-- Material provided follows --

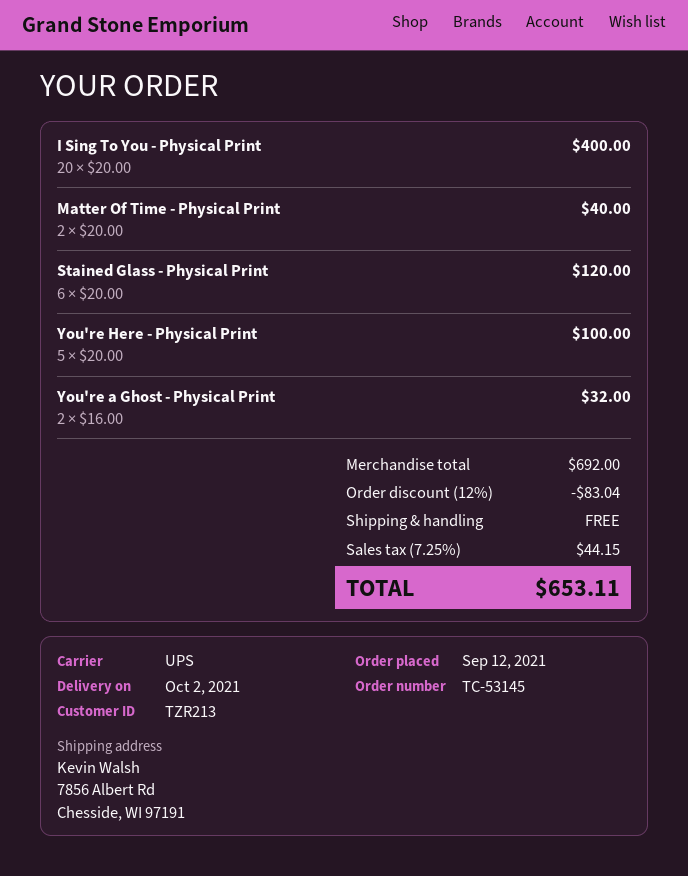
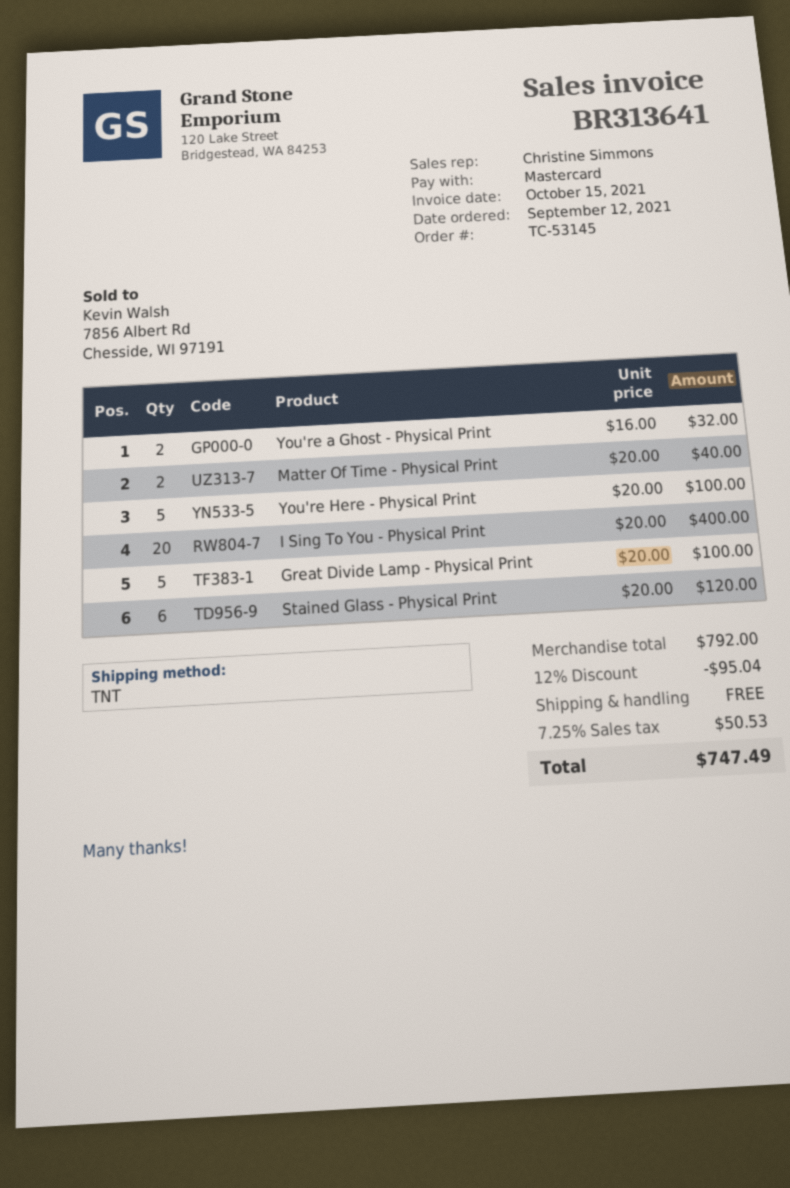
shipping method: UPS -> TNT
Great Divide Lamp - Physical Print: none -> 5 x 20.00 = 100.00
subtotal: 692.00 -> 792.00
discount: 12% = 83.04 -> 12% = 95.04
tax: 7.25% = 44.15 -> 7.25% = 50.53
total: 653.11 -> 747.49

-- Material provided concluded --

The records above need to be given again exactly. Omit the pictures.

shipping method: UPS -> TNT
Great Divide Lamp - Physical Print: none -> 5 x 20.00 = 100.00
subtotal: 692.00 -> 792.00
discount: 12% = 83.04 -> 12% = 95.04
tax: 7.25% = 44.15 -> 7.25% = 50.53
total: 653.11 -> 747.49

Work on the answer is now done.